What are the methods used to clean the data and why? Different methods can be better in different situations or with different data types.
Do you invest the time and money in improving the process? Investing in people and the process is as critical as investing in the technology.

Documenting Changes

Documentation of error, alterations, additions and error checking is essential to:

Maintain data quality
Avoid duplication of error checking by different data cleaners.
Recover data cleaning errors.
Determine the fitness of the data for use.
Inform users who may have used the data knowing what changes have been made since they last accessed the data.

Create a change log within the workbook, where all information related to modified fields is sourced. This will serve as an audit trail showing any modifications, and will allow a return to the original value if required.

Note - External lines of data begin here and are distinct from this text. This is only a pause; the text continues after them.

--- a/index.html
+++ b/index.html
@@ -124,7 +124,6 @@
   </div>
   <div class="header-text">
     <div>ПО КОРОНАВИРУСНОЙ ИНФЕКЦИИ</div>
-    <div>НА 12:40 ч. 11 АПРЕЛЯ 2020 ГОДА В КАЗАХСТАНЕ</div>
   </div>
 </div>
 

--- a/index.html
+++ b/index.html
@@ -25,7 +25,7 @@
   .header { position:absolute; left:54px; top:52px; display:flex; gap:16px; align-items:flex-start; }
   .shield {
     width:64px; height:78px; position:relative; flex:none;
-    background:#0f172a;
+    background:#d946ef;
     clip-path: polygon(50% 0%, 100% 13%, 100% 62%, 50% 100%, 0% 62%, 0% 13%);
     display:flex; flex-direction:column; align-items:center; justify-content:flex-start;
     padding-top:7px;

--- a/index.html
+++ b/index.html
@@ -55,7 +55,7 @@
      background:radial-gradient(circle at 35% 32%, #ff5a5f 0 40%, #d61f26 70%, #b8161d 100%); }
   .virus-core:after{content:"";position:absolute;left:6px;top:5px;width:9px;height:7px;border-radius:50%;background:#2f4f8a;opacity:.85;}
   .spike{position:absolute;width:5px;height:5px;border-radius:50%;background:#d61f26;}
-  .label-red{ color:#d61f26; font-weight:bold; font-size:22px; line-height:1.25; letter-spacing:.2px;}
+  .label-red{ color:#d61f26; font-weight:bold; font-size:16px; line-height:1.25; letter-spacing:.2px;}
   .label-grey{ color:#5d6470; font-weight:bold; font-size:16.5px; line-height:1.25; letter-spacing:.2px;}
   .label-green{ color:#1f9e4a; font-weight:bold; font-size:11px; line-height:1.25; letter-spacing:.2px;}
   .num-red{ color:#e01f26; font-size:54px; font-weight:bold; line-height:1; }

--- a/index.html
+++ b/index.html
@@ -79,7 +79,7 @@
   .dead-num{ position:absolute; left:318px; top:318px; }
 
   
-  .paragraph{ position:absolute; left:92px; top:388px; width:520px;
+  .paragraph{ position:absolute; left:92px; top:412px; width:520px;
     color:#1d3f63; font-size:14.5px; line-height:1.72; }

Make sure to document what data cleaning steps and procedures were implemented or followed, by whom, how many users were affected and for which data.

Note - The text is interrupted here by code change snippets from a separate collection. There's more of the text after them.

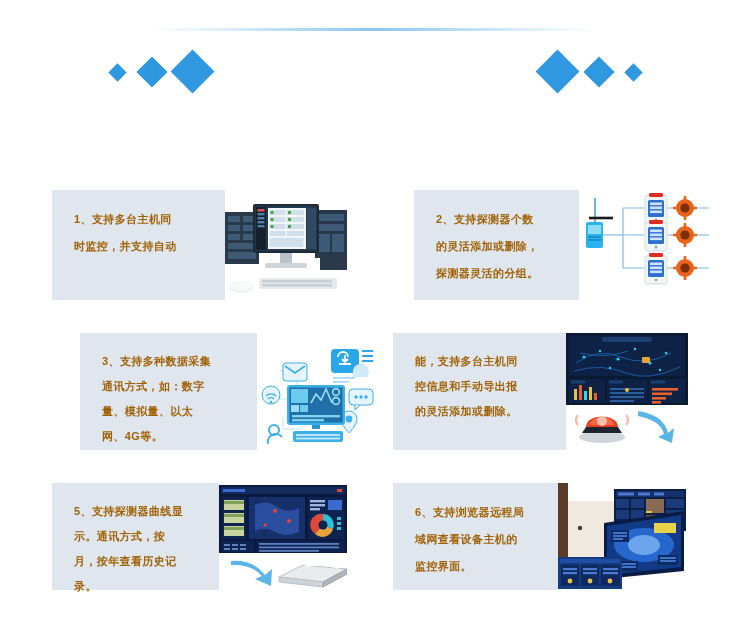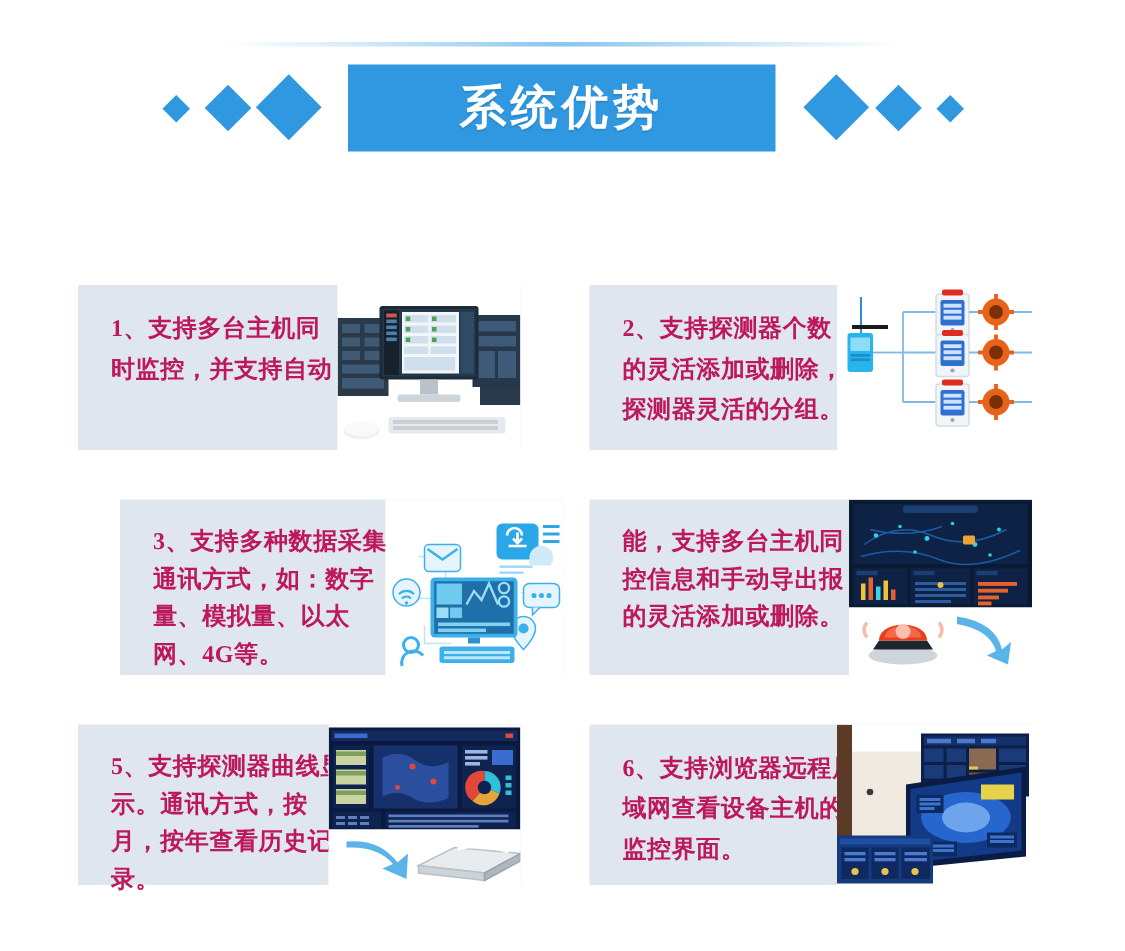--- a/index.html
+++ b/index.html
@@ -76,9 +76,6 @@
   <div class="dia dL2"></div>
   <div class="dia dL3"></div>
 
-  <div class="title-box">
-    <span class="title-text">系统优势</span>
-  </div>
 
   <div class="dia dR1"></div>
   <div class="dia dR2"></div>

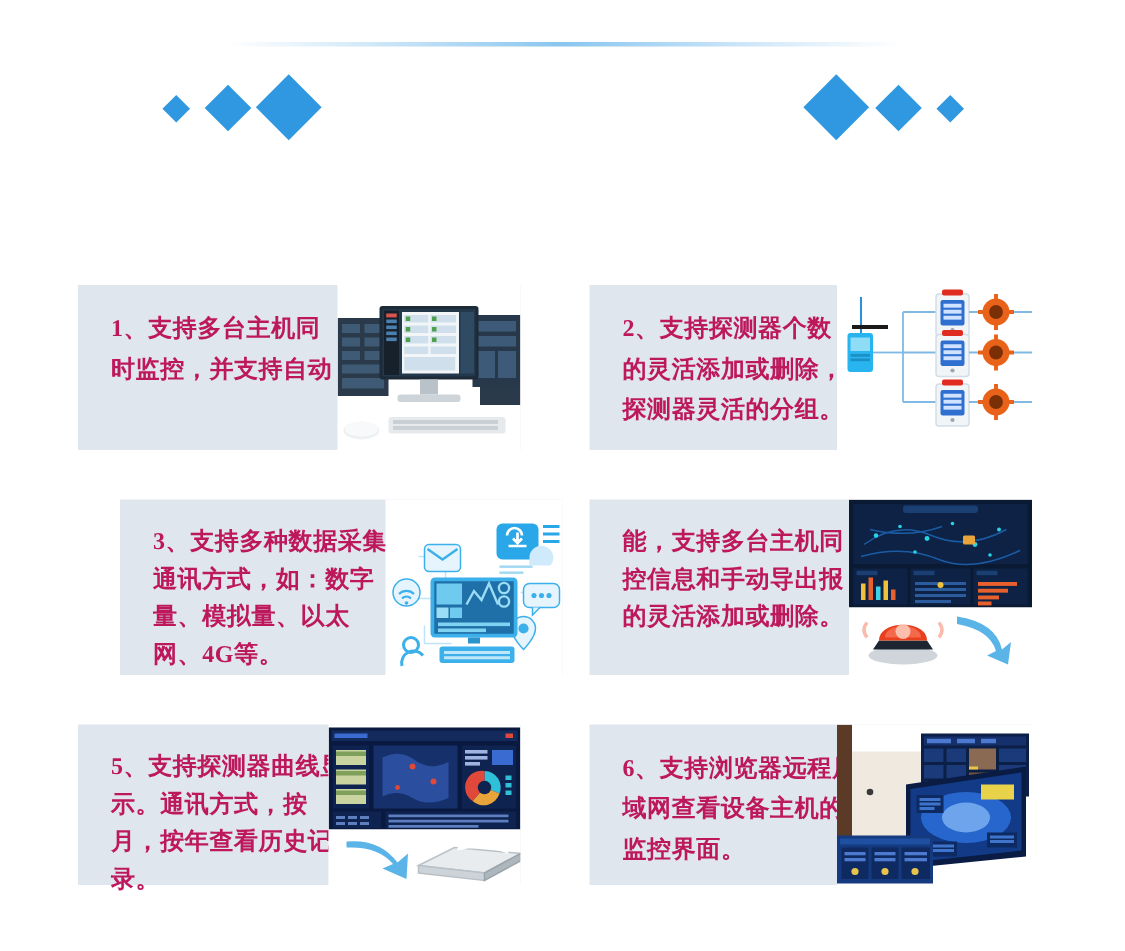--- a/index.html
+++ b/index.html
@@ -41,8 +41,8 @@
   }
   .card .txt{
     position:absolute;left:22px;top:16px;width:178px;
-    color:#be185d;font-size:16px;line-height:27px;font-weight:bold;
-    font-family:Liberation Serif, serif;
+    color:#a16207;font-size:11px;line-height:27px;font-weight:bold;
+    font-family:Liberation Sans, sans-serif;
     letter-spacing:.4px;
   }
   .card.four .txt{line-height:25px;}

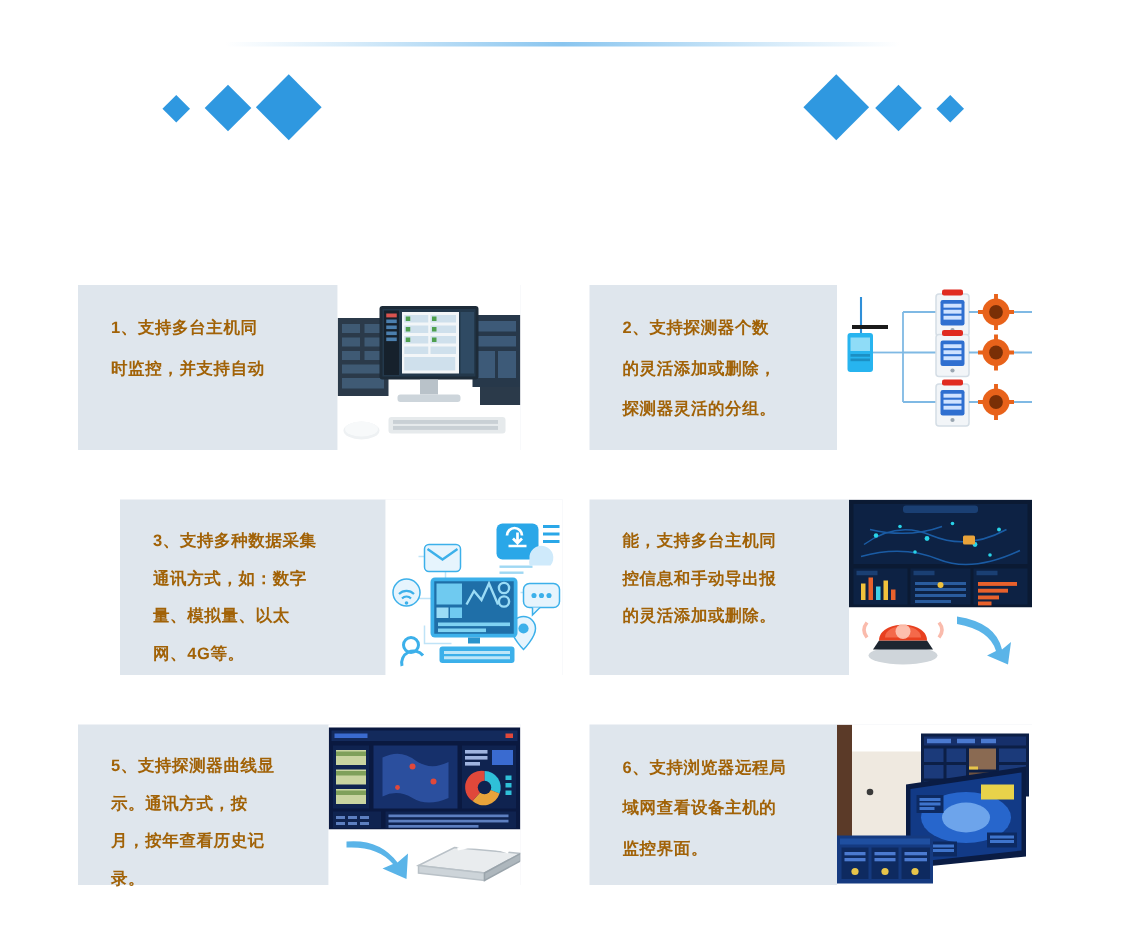--- a/index.html
+++ b/index.html
@@ -54,7 +54,7 @@
 
   
   #card1{left:52px;top:190px;width:295px;height:110px;}
-  #card2{left:393px;top:190px;width:295px;height:110px;}
+  #card2{left:414px;top:190px;width:295px;height:110px;}
   #card3{left:52px;top:333px;width:295px;height:117px;margin-left:28px;}
   #card4{left:393px;top:333px;width:295px;height:117px;}
   #card5{left:52px;top:483px;width:295px;height:107px;}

Within the change log, store the following information:

Table (if multiple tables are implemented)
Column, Row
Date changed
Changed by
Old value
New value
Comments

Adapt Process

Once errors have been identified, diagnosed, treated and documented and if data collection/entry is still ongoing, the person in charge of data cleaning should give instructions to enumerators or data entry operators to prevent further mistakes, especially if they are identified as non-random.

Feedback will ensure common errors are not repeated and will improve the assessment validity and the precision of outcomes.

Main recommendations or corrections can include:

Programming of data capture, data transformations, and data extractions may need revision.
Corrections of questions in the data input form.
Amendment of the assessment protocol, design, timing, enumerators training, data collection, and quality control procedures.
In extreme cases, it may be necessary to reconduct some field assessment (few sites) or contact again enumerators to ask additional information or more details or confirm some records.

Data cleaning often leads to insight into the nature and severity of error-generating processes or in some cases, it leads to fraud detection.